Qubilay permanecía en silencio. Ella imaginaba sus pensamientos. No querría tener parte en ninguna religión que pudiera amenazar la suprema posición del emperador.
—¿Hacen magia? —le preguntó Qubilay por fin.
—No les he visto hacer magia, mi señor. Me han enseñado oraciones que quieren que recite y me han hablado de ese Jesús a quien tanto aman, como Mar Salah y sus seguidores.
—¿A ti te gusta esa religión que ellos profesan?
Ella miró los ojos del Phags-pa lama.
—No creo que sea tan grande como la de los tangutos, mi señor, ni tan poderosa.
Phags-pa pareció relajarse. Su padre también pareció satisfecho por su respuesta.
«A ese cristiano y a su chamán podría no gustarles oírme pronunciar tales palabras —pensó ella—. Pero cualquier otra respuesta los pondría en un peligro innecesario. Hay víboras en la corte de mi padre».
—¿Y el guerrero? ¿Qué piensas de él?
—Parece un hombre sincero, mi señor.
—¿Te ha hablado del ejército de los bárbaros?
—No creo que sea demasiado poderoso, mi señor. Él mismo declara que sólo es dueño de tres caballos y son animales para los que debe encontrar o comprar comida todos los días. Sin duda, debe de ser muy pobre porque no posee ovejas ni vacas. Impone impuestos a los campesinos que trabajan sus tierras mientras él vive encerrado en un castillo. Sin embargo, esto no lo comprendo; dice que viajó a otra tierra para luchar contra los sarracenos, como los llama, cuando en esa lucha no tiene nada que ganar para sí mismo, ni en botín ni en mujeres. Declara que lo hace por el cielo. Sin embargo, parece que también les atemoriza abandonar sus fuertes por temor a los mismos sarracenos a quienes están empeñados en destruir.
Qubilay lanzó un gruñido. La opinión de su hija era igual a la suya.
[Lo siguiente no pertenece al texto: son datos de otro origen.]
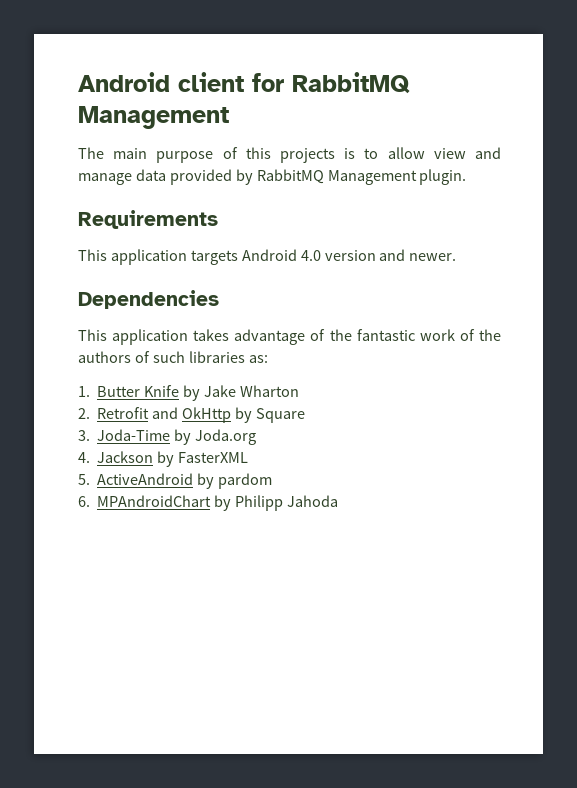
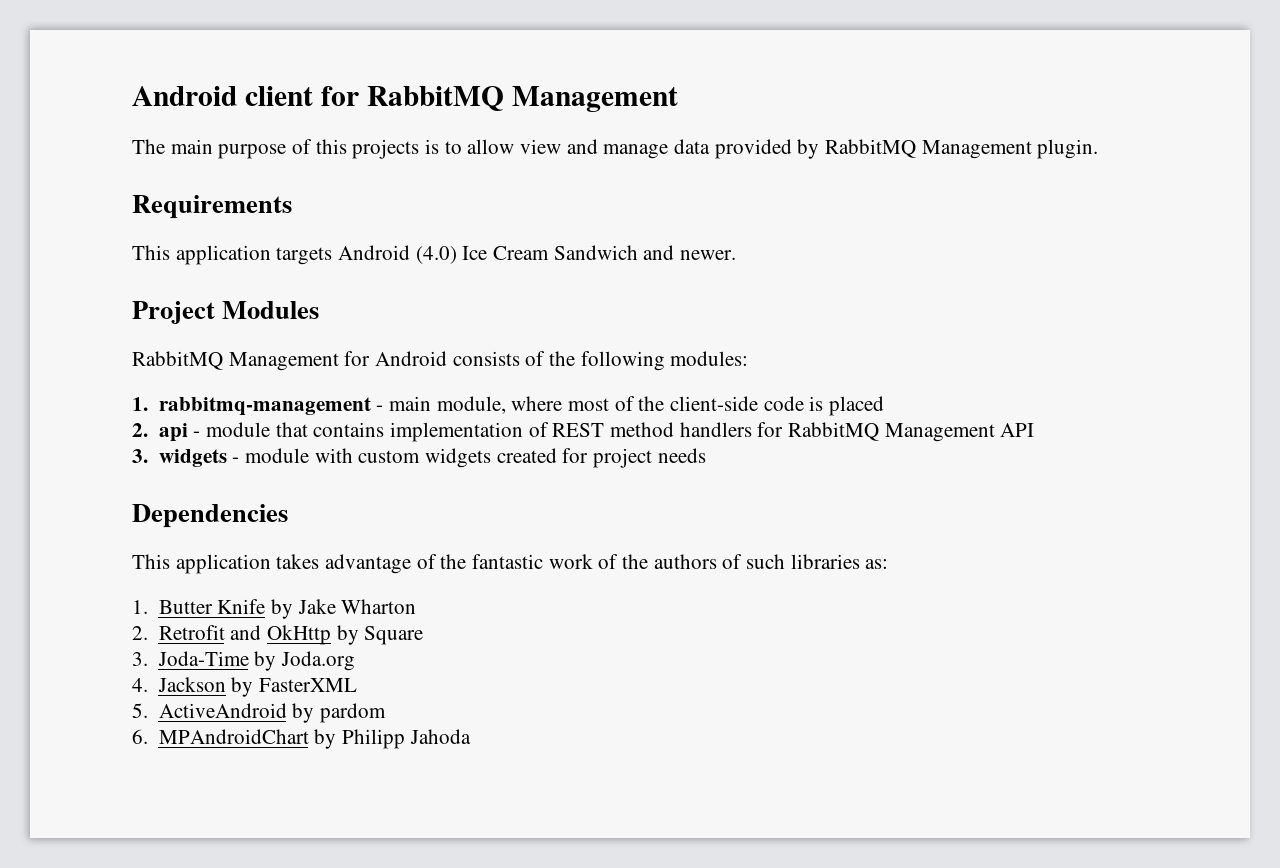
[300,249,457,261] 4.0 version and newer. -> [415,245,737,264] [132,301,320,324] [132,351,749,371] [132,396,884,416] [132,422,1035,442] [132,448,706,468] (4.0) Ice Cream Sandwich and newer. // Project Modules // RabbitMQ Management for Android consists of the following modules: // 1. rabbitmq-management - main module, where most of the client-side code is placed // 2. api - module that contains implementation of REST method handlers for RabbitMQ Management API // 3. widgets - module with custom widgets created for project needs

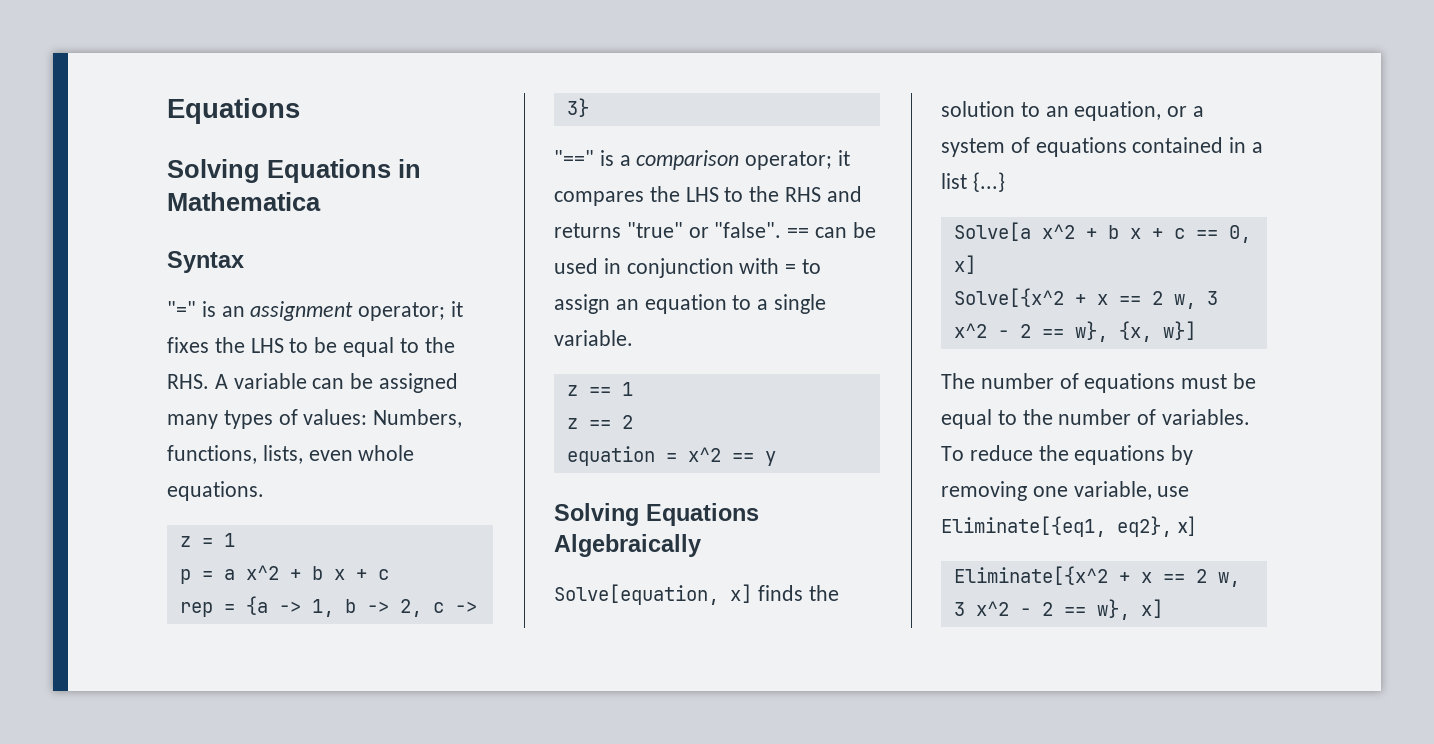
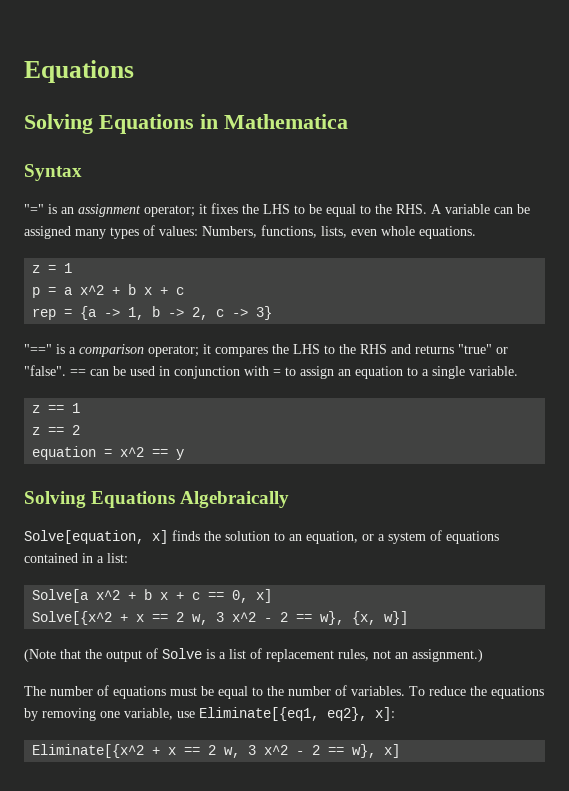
[941,172,1005,192] list {...} -> [107,553,128,563] list:
(1196, 330) none -> [24,648,483,662] // (Note that the output of Solve is a list of replacement rules, not an assignment.)
[1177,516,1195,536] x] -> [375,707,395,721] x]:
—No creo que sean aliados fuertes. Hasta Mar Salah predica contra ellos y, como tú dices, él adora a ese Jesús, lo mismo que ellos. El patriarca hasta llega a decir que desean someternos a todos al gobierno de ese Papa del cual tanto hablan.
—Lo único que sé es que este Joss-ran me trata con bondad y parece sincero —añadió Miao-yen con rapidez, porque sentía simpatía por aquel gigante bárbaro y no le deseaba ningún mal.
—¿Y su chamán?
—Por el otro no puedo contestar —dijo ella—. Lo único que puedo decir es que huele mal.
Qubilay caviló largo rato sobre eso.
—Te felicito por tu informe, hija —dijo por fin—. Sigue siendo diligente. Si te dicen algo que consideras que tengo que saber, dímelo en persona.
La despidieron. Mientras se alejaba caminando hacia atrás con sus pequeños pies, recordó que ni por un instante había visto una señal de amor. Los seguidores de Confucio le enseñaron que la devoción filial era la mayor de todas las virtudes, y si eso era cierto, ella no tenía mérito alguno.